Unleashing the power of Change Data Capture (CDC) for Real-Time Data Syncing
Mastering Change Data Capture (CDC): Real-Time Data Syncing for Modern Applications
Modern internet solutions offer a multitude of features for end customers. Generally, these features are built using complex microservices architectures and leverage several storage solutions.
There is no one size fits all solution for data storage. End customers data could be stored in a relational database but a text-search feature would need the same data in Elasticsearch. Similarly, an analytics dashboard would expect the same data to reside in a data warehouse.
A few years ago, I faced a challenge where my team needed data attributes from a system owned by another team.
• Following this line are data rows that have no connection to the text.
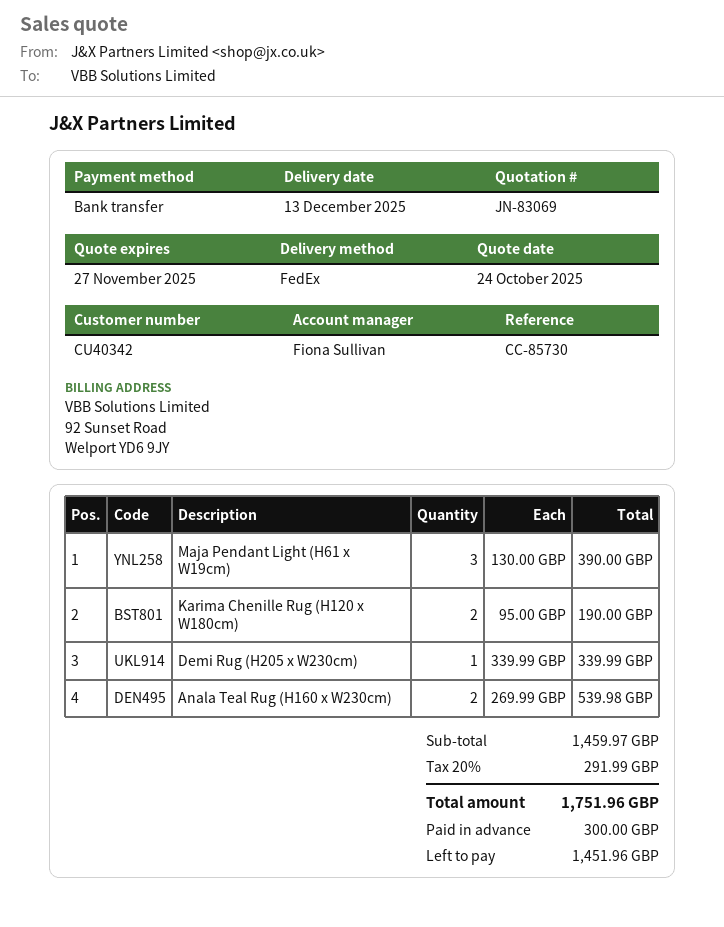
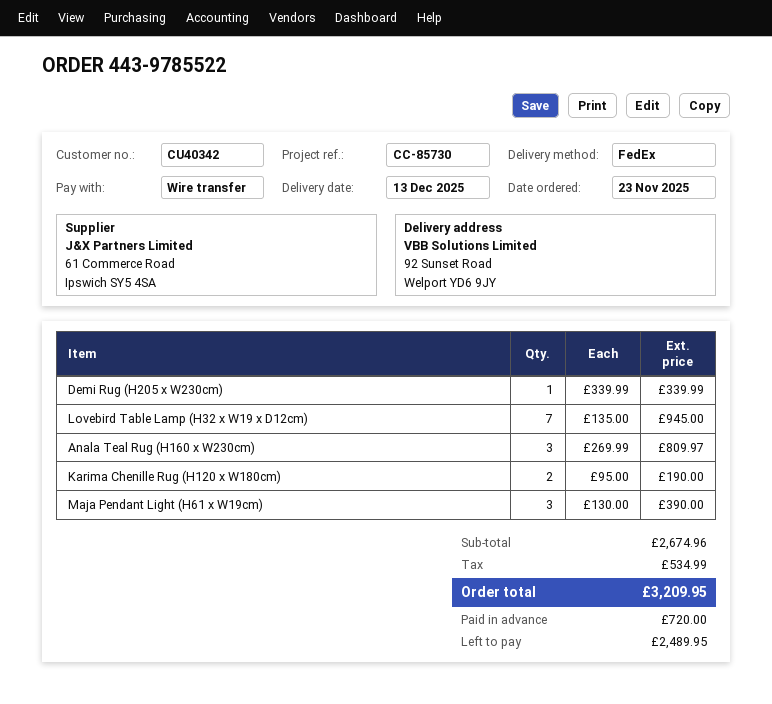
Anala Teal Rug (H160 x W230cm): 2 x 269.99 = 539.98 -> 3 x 269.99 = 809.97
Lovebird Table Lamp (H32 x W19 x D12cm): none -> 7 x 135.00 = 945.00
subtotal: 1459.97 -> 2674.96
tax: 291.99 -> 534.99
total: 1751.96 -> 3209.95
deposit: 300.00 -> 720.00
balance: 1451.96 -> 2489.95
Direct API integration added complexity due to multiple consumers, and a pub-sub setup would have led to redundant effort, as many teams used similar datastores and would have had to duplicate work. This is when I came across Change Data Capture (CDC) to solve this.
Companies find it challenging to keep the data in one system and store it in different forms in other storage systems. Traditionally, companies used batch processing to Extract, Transform & Load (ETL) the data in different systems.
Batch processing resulted in delays in data propagation and heavy use of compute. To solve this, companies devised Change Data Capture (CDC) to keep different data sources in sync in real-time.
This article will cover the following :-
What is CDC ?
How does CDC work ?
Types of CDC and their pros/cons
Applications of CDC
Real-world examples of CDC
With that, let’s begin and understand what is CDC and why is it required.
What is CDC ?
Let’s take an example of a food-delivery system. Assume that it stores the data for its restaurants in a relational database. And captures the location, user ratings, top rated dish, etc.
The customer using the app would have the following features :-
Search restaurant by name.
Find nearby restaurants.
View the average rating of the restaurant.
Check the restaurant profile
Now, to meet the above use cases, we would need the following storage solutions :-
Search by name - Elasticsearch with text index.
Nearby restaurants - Elasticsearch/Postgres with Geospatial Index (GIS)
Average rating - Data lake like Redshift
Restaurant profile - Database like Postgres/MySQL
Initially, we would store the restaurant’s profile in a database like Postgres/MySQL. However, would need the same data in Elasticsearch and Redshift.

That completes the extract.